I have recently deleted the TiddlyWiki account on X (and also my personal accounts there). It has become an unpleasant place to be, and there are fewer and fewer people there. Others are free to disagree with my stance, and I will listen to feedback, but this is a personal decision, and I am no longer comfortable for TiddlyWiki to be implicitly supporting the platform.
Just to add that I loved Twitter for many years, and it’s a great shame to see its decline.
Some personal history is that in November 2006 I was invited by Ev Williams (one of the founders of Twitter) to their offices in San Francisco. I met Ev and the then CTO Blaine Cook, and had a fun discussion about TiddlyWiki and Twitter. Ev actually asked me if I was interested in working at Twitter. I immediately declined because by that time I felt committed to TiddlyWiki, and wanted to keep working on it. I do sometimes think about what would have happened if I had pursued the offer, but of course I don’t regret the time I’ve devoted to TiddlyWiki.
A postscript, Blaine ended up joining Osmosoft, my team at BT, in 2008 and I enjoyed several years of working with him there.

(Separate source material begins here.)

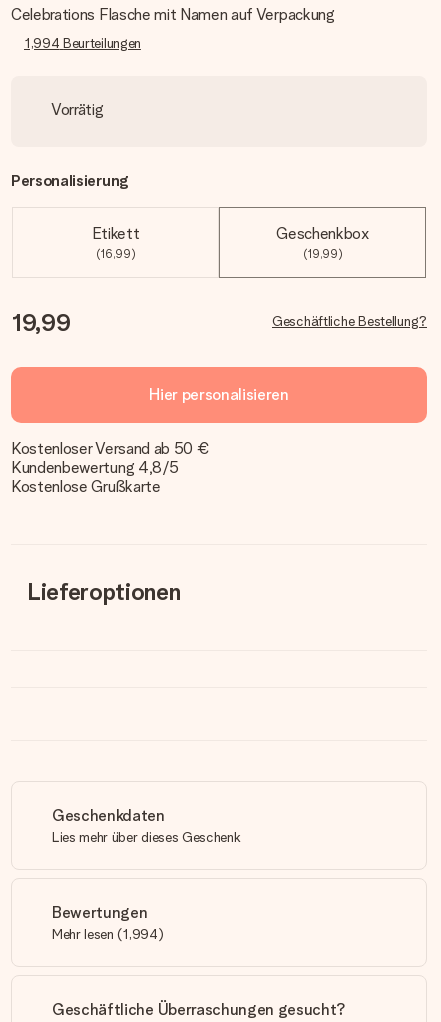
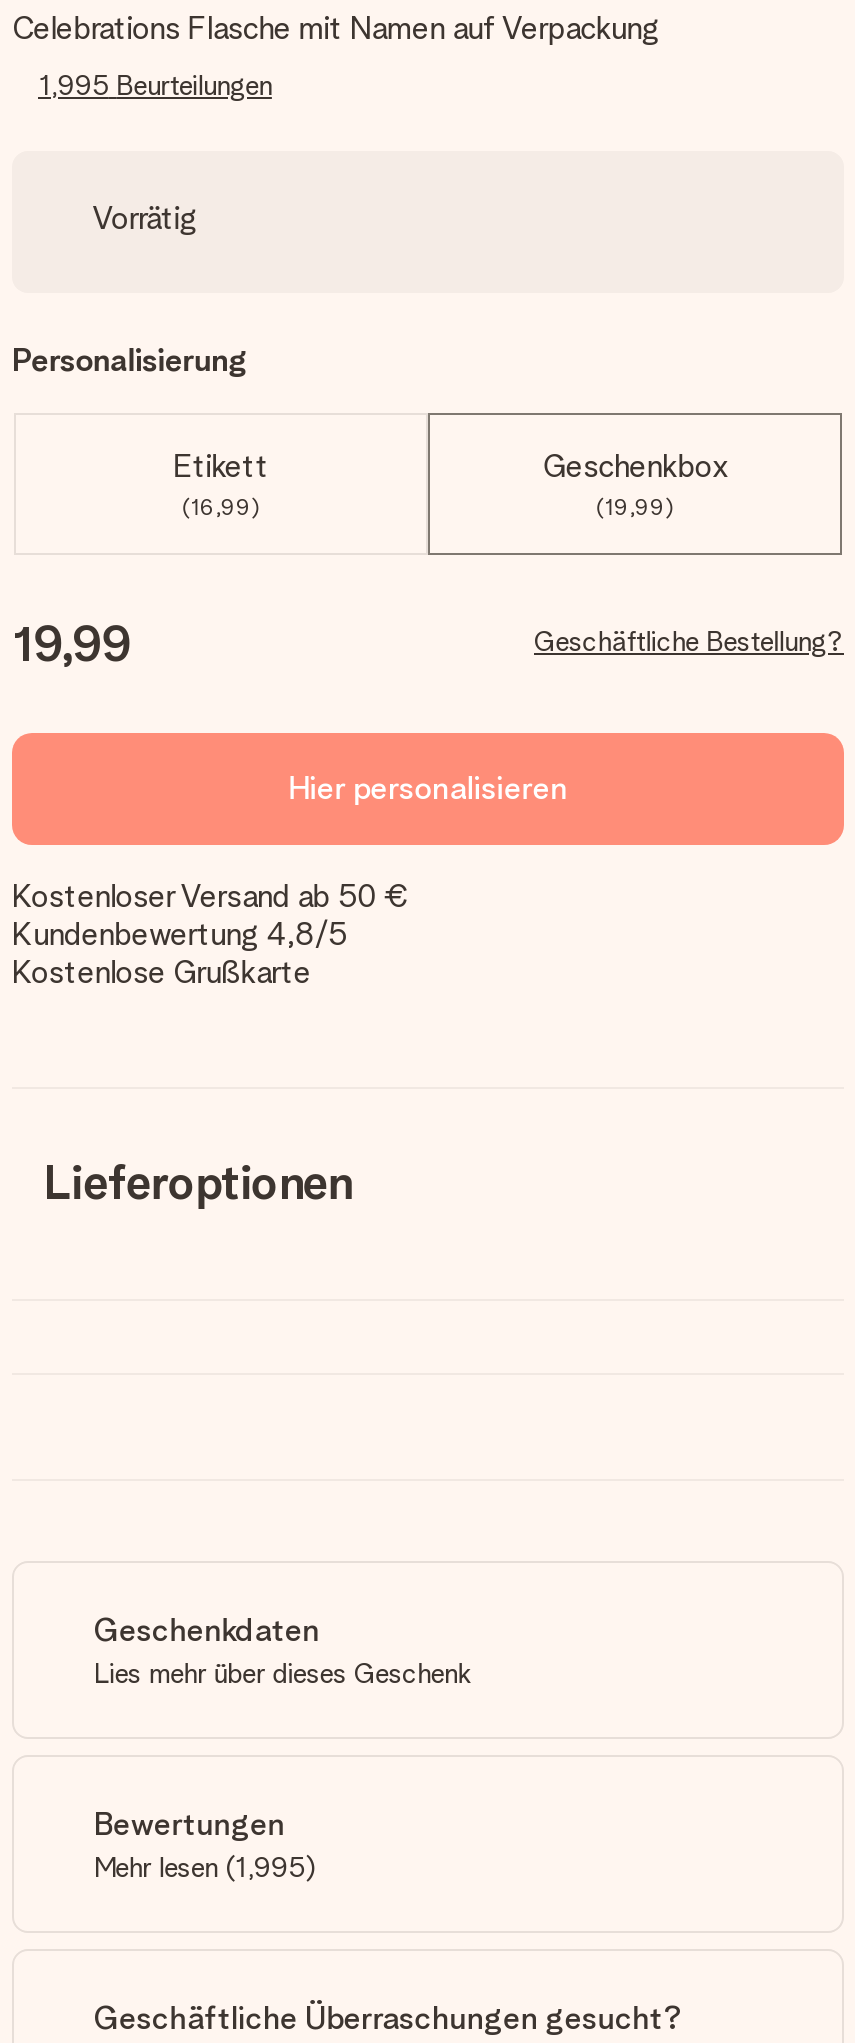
- 1,994 Beurteilungen
+ 1,995 Beurteilungen

- Mehr lesen (1,994)
+ Mehr lesen (1,995)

That is a very wise decision, I think that’s a good idea. I left X months ago for Bluesky due to the functionality changes and increasingly hostile environment, and it seems to have only gotten worse since then. While Bluesky is a much smaller community, I’d love to see more fellow TiddlyWikians there.
I downloaded an archive for the account, but it’s not great. On the plus side, it has all of the account tweets (with attachments) and likes. Sadly, the tweets don’t include replies, and the likes don’t even include the username of the tweet, just the full text. Better than nothing. I will endeavour to use the TiddlyWiki Archivist plugin to make it into a presentable form, and ultimately post it on tiddlywiki.com.
I think this is starting to slide into offtopic At this pace after some time you all might end having to read my rants against Mastodon, but that would be already 100% offtopic
Being or not being on X or Mastodon or whatever is not necessarily a political statement, even if both these particular networks have very vocal minorities with agenda that make them very much look so. I don’t really know the deep reasons of @jeremyruston 's decisions about this but I’m just fine with assuming (even if the following assumption is wrong) that he exercised what I call a “fundamental digital right” to isolate himself from any online resource that doesn’t feel comfortable. The good part of it is that the Internet is big and diverse, and ultimately each of us deserves to find a few comfy places.